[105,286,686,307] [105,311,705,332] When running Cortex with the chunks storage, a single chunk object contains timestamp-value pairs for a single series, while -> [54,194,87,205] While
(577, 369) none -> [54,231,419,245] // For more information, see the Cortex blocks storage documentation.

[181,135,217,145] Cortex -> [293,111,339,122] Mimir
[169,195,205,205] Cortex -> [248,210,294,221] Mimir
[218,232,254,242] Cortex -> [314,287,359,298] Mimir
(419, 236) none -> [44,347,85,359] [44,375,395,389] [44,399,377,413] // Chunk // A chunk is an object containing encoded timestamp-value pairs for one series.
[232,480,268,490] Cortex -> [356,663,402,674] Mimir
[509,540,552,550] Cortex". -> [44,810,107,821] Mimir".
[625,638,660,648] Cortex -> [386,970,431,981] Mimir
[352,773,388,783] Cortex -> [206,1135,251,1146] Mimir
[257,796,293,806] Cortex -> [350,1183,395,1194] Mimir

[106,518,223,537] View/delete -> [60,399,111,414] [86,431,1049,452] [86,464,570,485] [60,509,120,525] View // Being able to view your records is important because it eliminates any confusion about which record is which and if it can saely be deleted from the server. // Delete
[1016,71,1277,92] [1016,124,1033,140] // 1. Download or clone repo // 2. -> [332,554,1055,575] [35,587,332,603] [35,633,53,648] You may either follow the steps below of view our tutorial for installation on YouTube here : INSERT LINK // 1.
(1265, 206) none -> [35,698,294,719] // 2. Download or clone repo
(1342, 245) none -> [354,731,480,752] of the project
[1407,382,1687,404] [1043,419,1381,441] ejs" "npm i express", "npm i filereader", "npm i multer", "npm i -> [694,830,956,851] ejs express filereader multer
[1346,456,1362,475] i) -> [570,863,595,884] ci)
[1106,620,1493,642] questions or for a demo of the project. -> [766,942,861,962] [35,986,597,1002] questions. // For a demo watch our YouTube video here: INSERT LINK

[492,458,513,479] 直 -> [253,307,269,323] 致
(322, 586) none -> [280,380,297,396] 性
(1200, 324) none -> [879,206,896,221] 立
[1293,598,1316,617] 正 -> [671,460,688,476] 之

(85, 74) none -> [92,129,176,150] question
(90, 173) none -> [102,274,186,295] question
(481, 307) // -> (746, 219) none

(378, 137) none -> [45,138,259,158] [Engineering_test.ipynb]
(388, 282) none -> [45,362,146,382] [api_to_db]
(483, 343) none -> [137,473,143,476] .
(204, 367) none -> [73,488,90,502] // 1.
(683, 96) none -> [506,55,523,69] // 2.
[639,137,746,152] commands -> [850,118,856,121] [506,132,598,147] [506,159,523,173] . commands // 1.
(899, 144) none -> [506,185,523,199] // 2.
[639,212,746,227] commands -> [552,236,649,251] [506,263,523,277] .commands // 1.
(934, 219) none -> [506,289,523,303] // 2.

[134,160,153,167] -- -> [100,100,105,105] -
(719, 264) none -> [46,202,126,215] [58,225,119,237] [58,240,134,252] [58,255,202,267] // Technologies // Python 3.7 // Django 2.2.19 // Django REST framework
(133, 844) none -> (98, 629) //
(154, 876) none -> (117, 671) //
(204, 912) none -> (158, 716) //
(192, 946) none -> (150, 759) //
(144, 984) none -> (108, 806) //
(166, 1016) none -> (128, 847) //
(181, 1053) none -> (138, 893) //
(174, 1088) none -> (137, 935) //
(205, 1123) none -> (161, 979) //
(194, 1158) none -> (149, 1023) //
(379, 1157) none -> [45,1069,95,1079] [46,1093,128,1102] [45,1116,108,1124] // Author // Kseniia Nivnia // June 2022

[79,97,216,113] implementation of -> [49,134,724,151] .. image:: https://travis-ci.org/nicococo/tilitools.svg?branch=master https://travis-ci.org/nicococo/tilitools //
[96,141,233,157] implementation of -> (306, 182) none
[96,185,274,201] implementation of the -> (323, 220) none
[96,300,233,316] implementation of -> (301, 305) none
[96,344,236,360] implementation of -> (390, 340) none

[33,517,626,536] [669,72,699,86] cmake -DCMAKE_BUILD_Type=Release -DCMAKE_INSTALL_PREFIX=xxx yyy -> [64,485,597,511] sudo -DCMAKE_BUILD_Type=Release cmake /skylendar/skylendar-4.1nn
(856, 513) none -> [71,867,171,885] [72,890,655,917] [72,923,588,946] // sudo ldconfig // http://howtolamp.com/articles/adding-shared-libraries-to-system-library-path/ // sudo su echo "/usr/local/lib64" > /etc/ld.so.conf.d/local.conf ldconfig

### TASK ITEM
Extract from the listing above the lines between the line containing "[106,518,223,537] View/delete ->" and the line containing "(204, 367) none -> [73,488,90,502] // 1.", keeping both of those lines. Output nothing else.

### RESPONSE BELOW
[106,518,223,537] View/delete -> [60,399,111,414] [86,431,1049,452] [86,464,570,485] [60,509,120,525] View // Being able to view your records is important because it eliminates any confusion about which record is which and if it can saely be deleted from the server. // Delete
[1016,71,1277,92] [1016,124,1033,140] // 1. Download or clone repo // 2. -> [332,554,1055,575] [35,587,332,603] [35,633,53,648] You may either follow the steps below of view our tutorial for installation on YouTube here : INSERT LINK // 1.
(1265, 206) none -> [35,698,294,719] // 2. Download or clone repo
(1342, 245) none -> [354,731,480,752] of the project
[1407,382,1687,404] [1043,419,1381,441] ejs" "npm i express", "npm i filereader", "npm i multer", "npm i -> [694,830,956,851] ejs express filereader multer
[1346,456,1362,475] i) -> [570,863,595,884] ci)
[1106,620,1493,642] questions or for a demo of the project. -> [766,942,861,962] [35,986,597,1002] questions. // For a demo watch our YouTube video here: INSERT LINK

[492,458,513,479] 直 -> [253,307,269,323] 致
(322, 586) none -> [280,380,297,396] 性
(1200, 324) none -> [879,206,896,221] 立
[1293,598,1316,617] 正 -> [671,460,688,476] 之

(85, 74) none -> [92,129,176,150] question
(90, 173) none -> [102,274,186,295] question
(481, 307) // -> (746, 219) none

(378, 137) none -> [45,138,259,158] [Engineering_test.ipynb]
(388, 282) none -> [45,362,146,382] [api_to_db]
(483, 343) none -> [137,473,143,476] .
(204, 367) none -> [73,488,90,502] // 1.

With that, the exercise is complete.